**REQUIRED WORK**.
Each line with the string "variables" is to be copied from the records below.

START RECORDS SUPPLIED

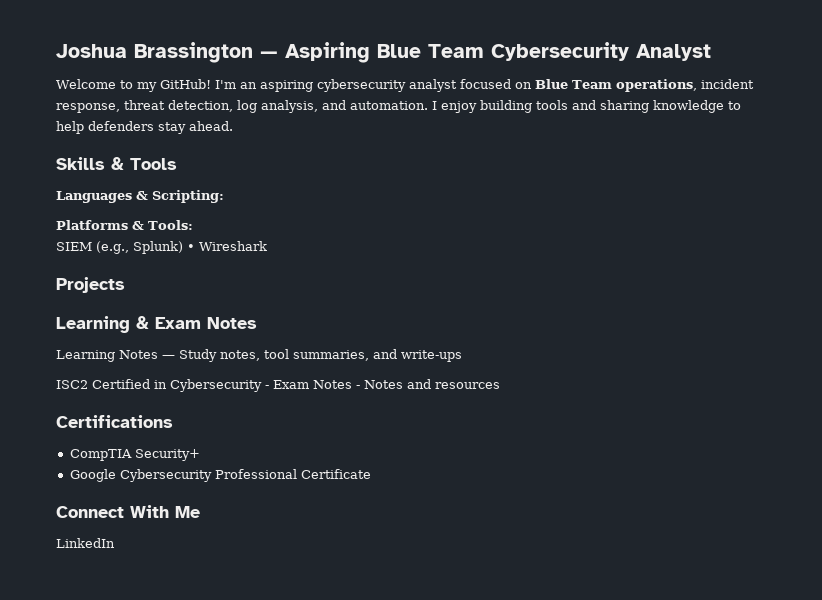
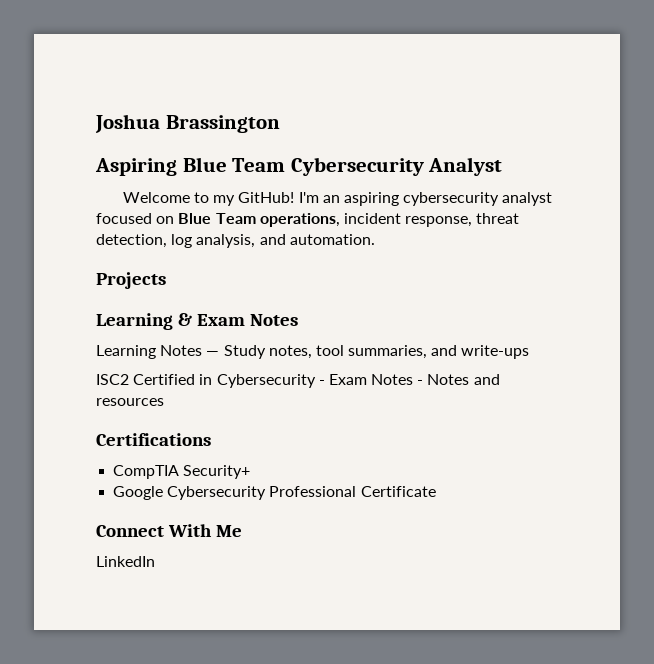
- Joshua Brassington — Aspiring Blue Team Cybersecurity Analyst
+ Joshua Brassington
+ Aspiring Blue Team Cybersecurity Analyst
- I enjoy building tools and sharing knowledge to help defenders stay ahead.
- Skills & Tools
- Languages & Scripting:
- Platforms & Tools:
- SIEM (e.g., Splunk) • Wireshark

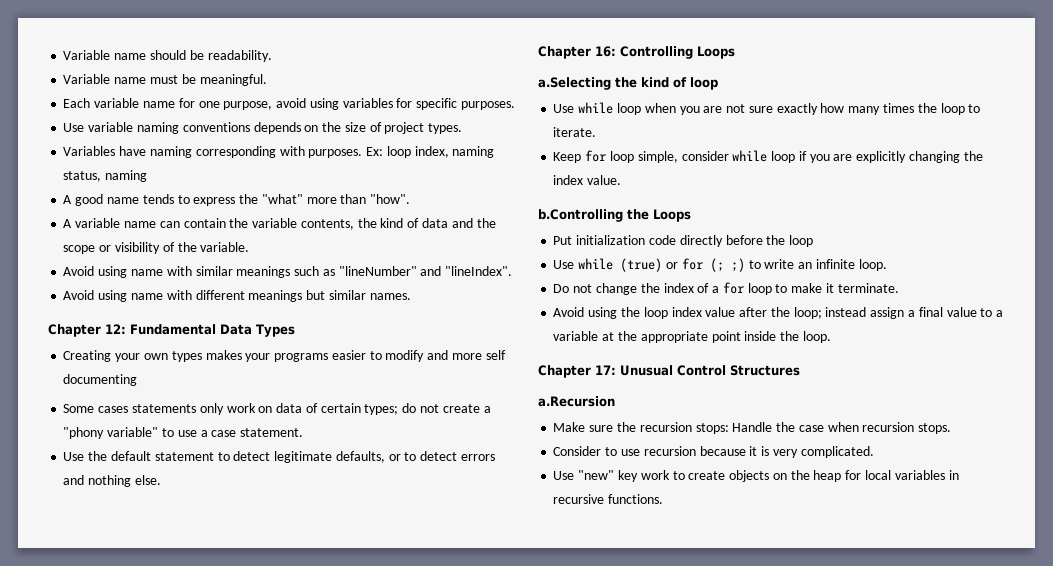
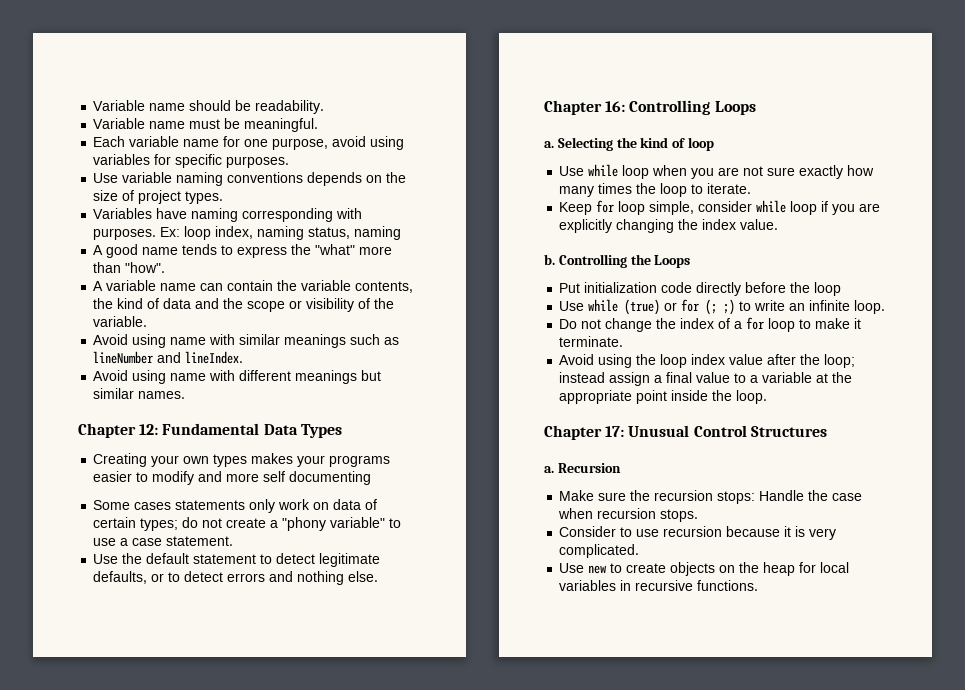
- Avoid using name with similar meanings such as "lineNumber" and "lineIndex".
+ Avoid using name with similar meanings such as lineNumber and lineIndex.
- a.Selecting the kind of loop
+ a. Selecting the kind of loop
- b.Controlling the Loops
+ b. Controlling the Loops
- a.Recursion
+ a. Recursion
- Use "new" key work to create objects on the heap for local variables in recursive functions.
+ Use new to create objects on the heap for local variables in recursive functions.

END RECORDS SUPPLIED

**EXERCISE RESPONSE**.
- Use "new" key work to create objects on the heap for local variables in recursive functions.
+ Use new to create objects on the heap for local variables in recursive functions.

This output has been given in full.